Improving Societal Outcomes in the Organ Donation Value Chain
38 Pages Posted: 5 May 2015 Last revised: 28 Mar 2019
Date Written: January 1, 2019
In the context of the mismatch between organ demand and supply, a statistic worth noting is that across the donor service areas in the US, the average (median) percentage of eligible potential donors from whom no organs are recovered is 28.3% (29%). The socially suboptimal quantity and quality of recovered organs form the context of our study, which takes the perspective of the social planner that has an overall quality-adjusted life-year (QALY) improvement objective. We model the operational decisions of two key supply-side entities in a cadaver organ donation value chain (ODVC) – the organ procurement organization (OPO), and the hospital (trauma center) where potential donors arrive. We consider the OPO’s effort level in seeking authorization for organ donation, the hospital’s effort level in identifying and referring potential donors to the OPO, and the hospital’s priority scheme for scheduling organ recovery and other procedures in its operating room (OR).
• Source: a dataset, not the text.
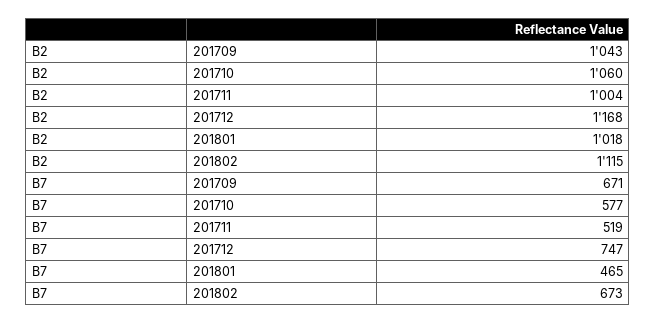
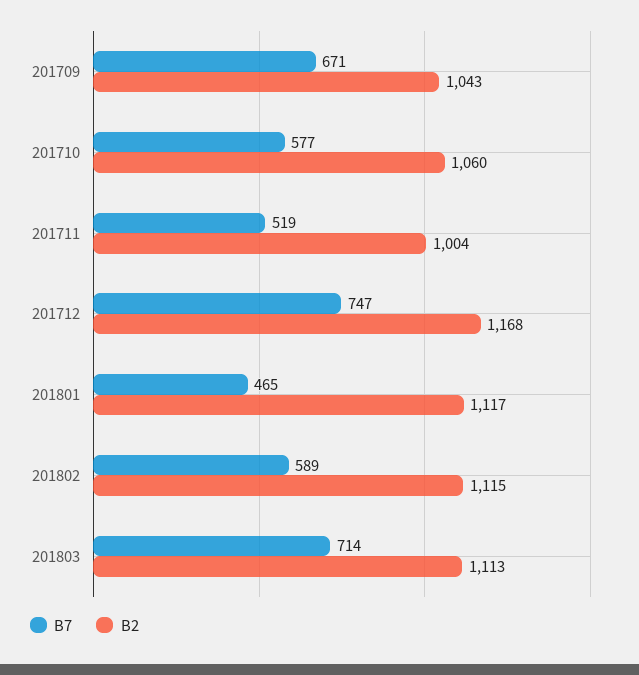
B2, 201801: 1018 -> 1117
B7, 201802: 673 -> 589
B7, 201803: none -> 714
B2, 201803: none -> 1113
We develop an analytical model to study the effects of contextual factors (including reimbursement rates for the hospital, shared OR capacity between organ recovery and other procedures, donor heterogeneity, and increments in QALYs for organ recipients and the hospital’s other patients), and the decisions of the OPO and the hospital, on their respective payoffs and on societal outcomes. Our analysis identifies possible misalignments in the objectives of the social planner, the OPO, and the hospital, and we recommend contracts that can help the ODVC achieve socially-optimal QALY performance while ensuring that neither the OPO nor the hospital would be worse off.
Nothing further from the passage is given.